人体実験に使う人間を捕まえる為に拉致用ロボットを出そうとしたところでだ。急に気が変わってこんなことを言い出したのである。
「殺戮用ロボットにしようかのう」
「そっちにされるんですか?」
「それを平壌に放つ」
そうするというのだ。
「核実験をしようとしておったな、あの国は」
「いつものことですね」
「どうせなら何処かに撃ち込むべきじゃ。それでじゃ」
「そんな小さいことを言うからですか」
「少し頭にきておった。あの国に送ろう」
「一体何体送るんですか?」
「百体程かのう」
博士は数多くの種類と数のロボットを持っている。それこそ世界に恐ろしい災厄をもたらすことができるレベルで所有している。
それでだ。その中からだというのだ。
「放ってそうしてじゃ」
「あの国の人間を抹殺するんですか」
「首が腕が胴が飛びじゃ」
殺戮用ロボットに斬られてである。
「次々に撃ち抜かれていくぞ」
「刃に銃ですか」
「それに毒ガスもある」
博士は毒ガスも好きだ。無論国際法でその製造も所持も使用も禁止されている。
「あの国は面白いことになるぞ」
「何かあの国が嫌いなんですね、博士は」
「だから小悪党は嫌いなのじゃ」
それでだというのだ。
「あの国の将軍様とやらはな。
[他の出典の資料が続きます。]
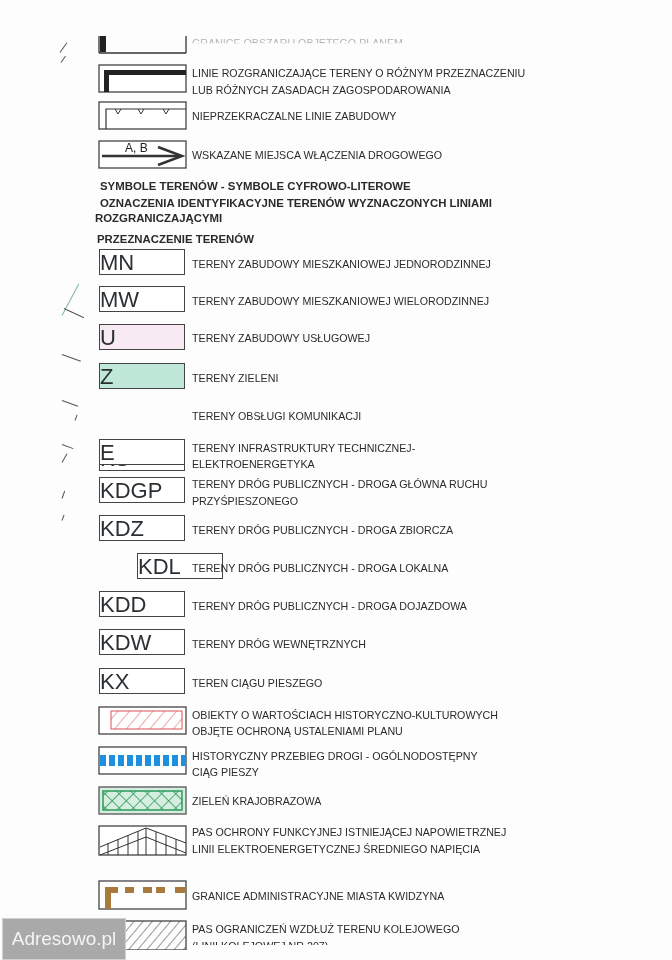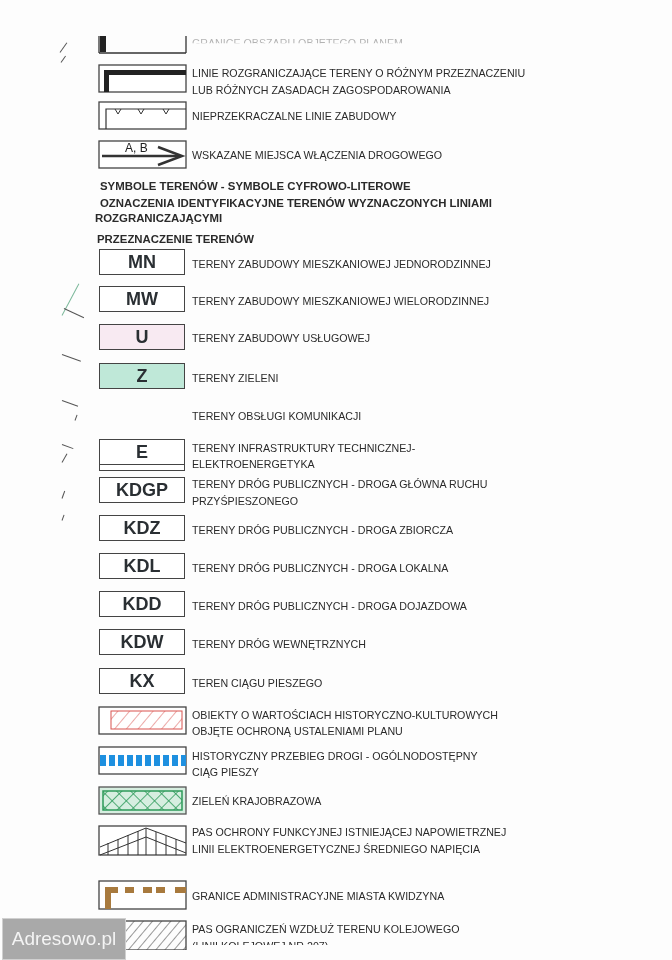"MN" .code { font-size: 18px -> 22px; font-weight: bold -> normal; text-align: center -> none }
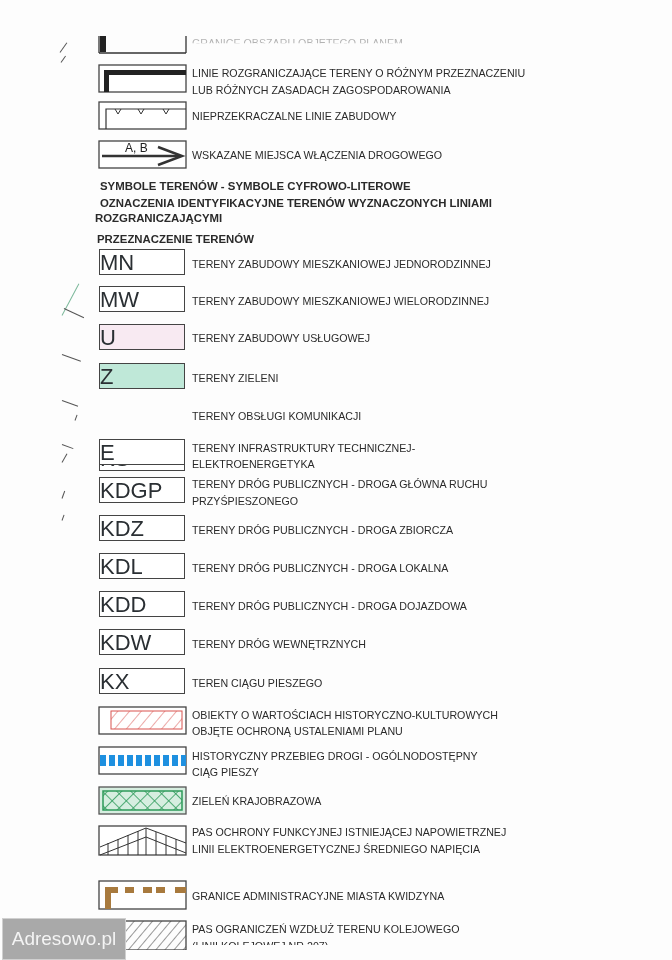"KDL" div.sym { margin-left: none -> 38px }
初代の頃からじゃが」
「まあ典型的な独裁者ですね」
「それも愚劣なというのがみそじゃ」
「ですね。よくもまあ三代続いてあんなのが出ますね」
「気に入らんから送ってやるわ」
殺戮ロボット百体をだというのだ。
「ではそうするぞ」
「まあ。あの国相手なら誰も文句は言わないですよ」
「小物は嫌いじゃ。容赦はせんぞ」38
「そこは一貫してますね」
「わしが一貫していなかったことがあるかのう」
博士は逆に小田切君に問い返した。
「ないと思うが」
「そういえばそうでしたっけ」
「うむ、わしは気紛れだが一貫しておるつもりじゃ」
生まれて二百億年の間ずっとだというのだ。
「だからじゃ。今回もじゃ」
「気まぐれで一貫して大量殺人ですね」
「それをするとしよう」
「じゃあそういうことで」
小田切君もこう言ってだ。博士を見ているだけだった。かくして平壌で再び一万単位の人命が無駄に消えたのだった。